(Front-end code edit data)
+---+
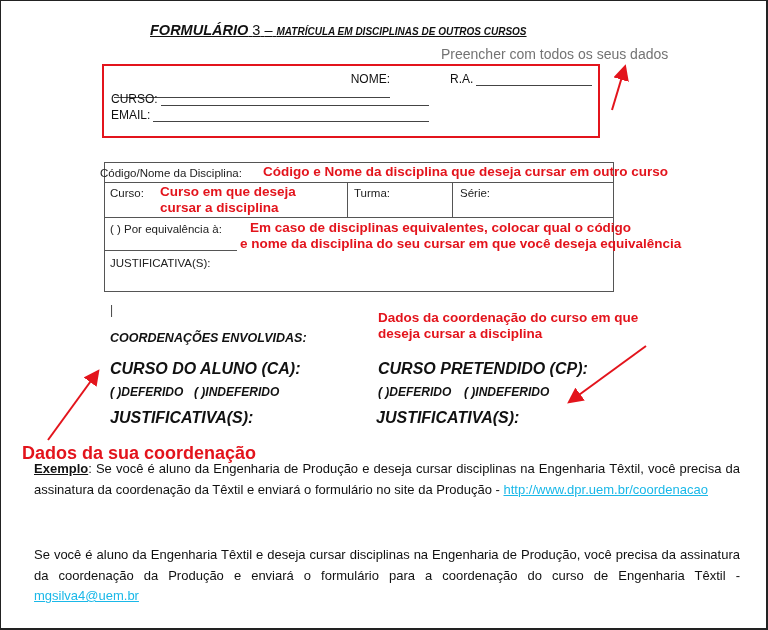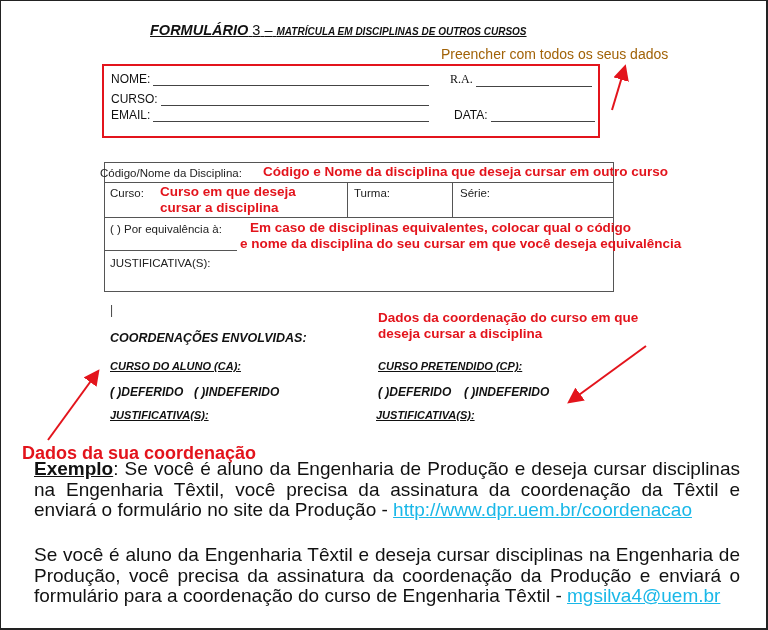"Preencher com todos os seus" .red { color: #a16207 -> #737373 }
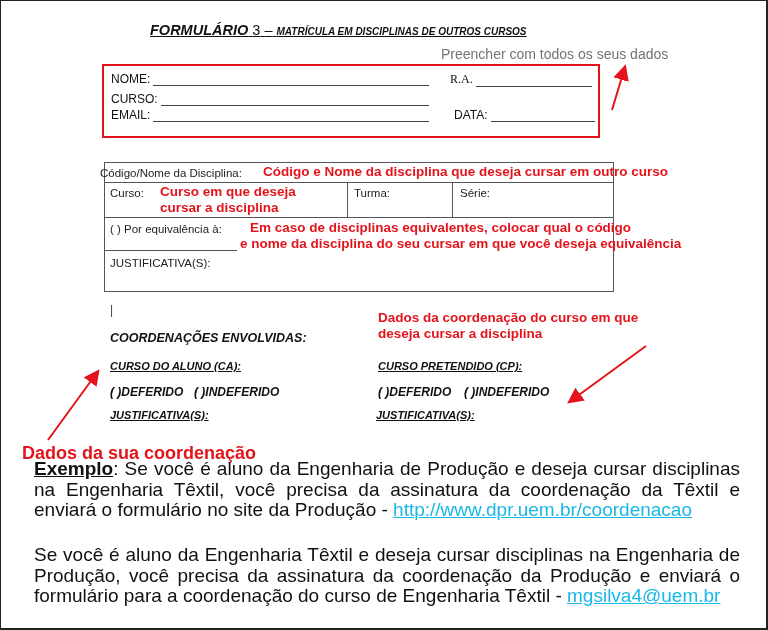"NOME:" div.field { flex-direction: none -> column }
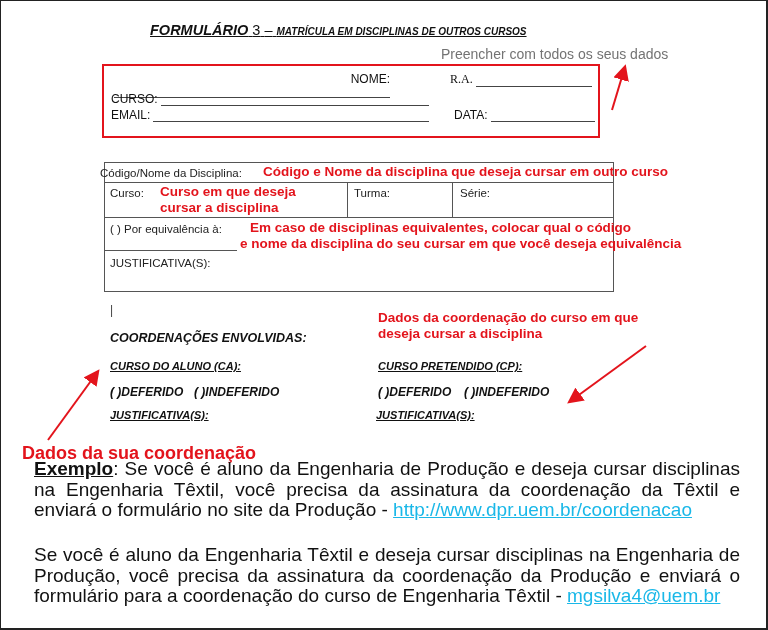"R.A." div.field { font-family: Liberation Serif, serif -> none }
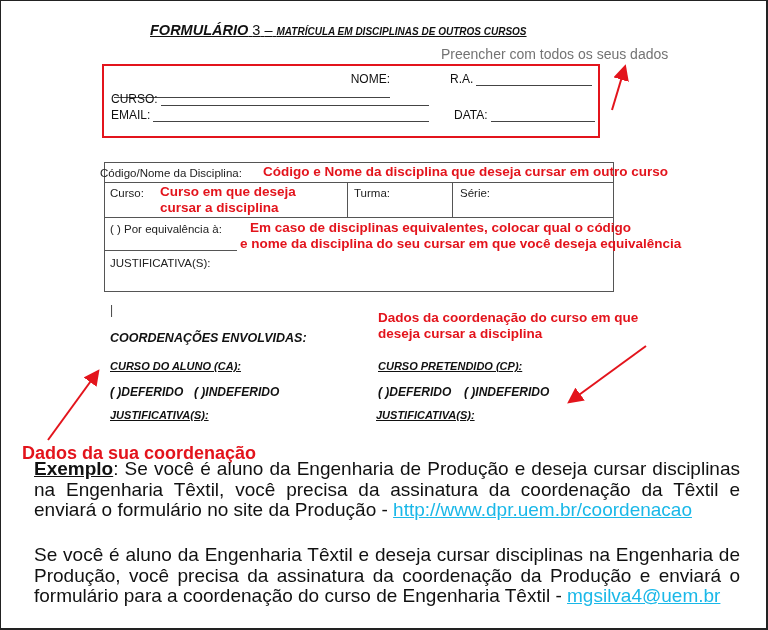"DATA:" div.field { html: <div> <span>DATA:</span> <span></span> </div> -> none }
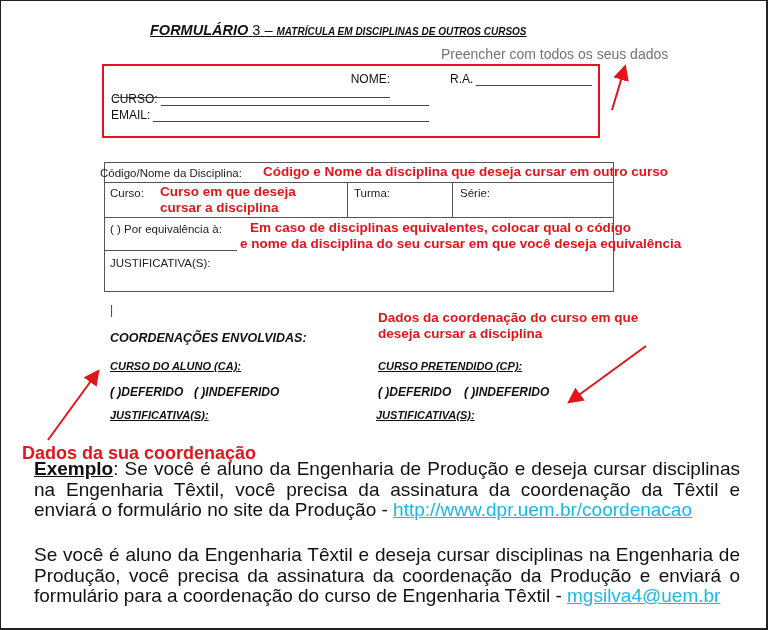"CURSO DO ALUNO (CA):" .itu { font-size: 11px -> 16px; text-decoration: underline -> none }
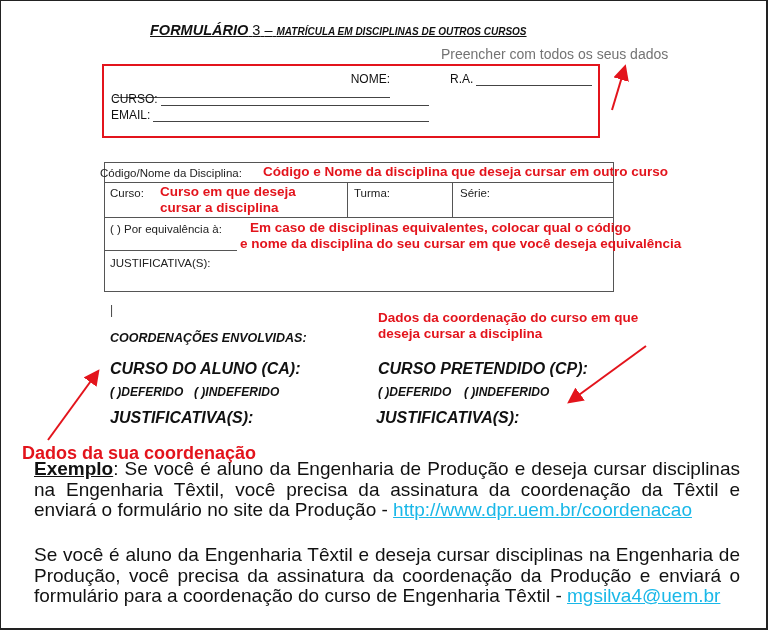"Exemplo: Se você é aluno" .body-text { font-size: 19px -> 13px }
+---+
Output each entry shown above exactly as it stands, with all pictures removed.

"Preencher com todos os seus" .red { color: #a16207 -> #737373 }
"NOME:" div.field { flex-direction: none -> column }
"R.A." div.field { font-family: Liberation Serif, serif -> none }
"DATA:" div.field { html: <div> <span>DATA:</span> <span></span> </div> -> none }
"CURSO DO ALUNO (CA):" .itu { font-size: 11px -> 16px; text-decoration: underline -> none }
"Exemplo: Se você é aluno" .body-text { font-size: 19px -> 13px }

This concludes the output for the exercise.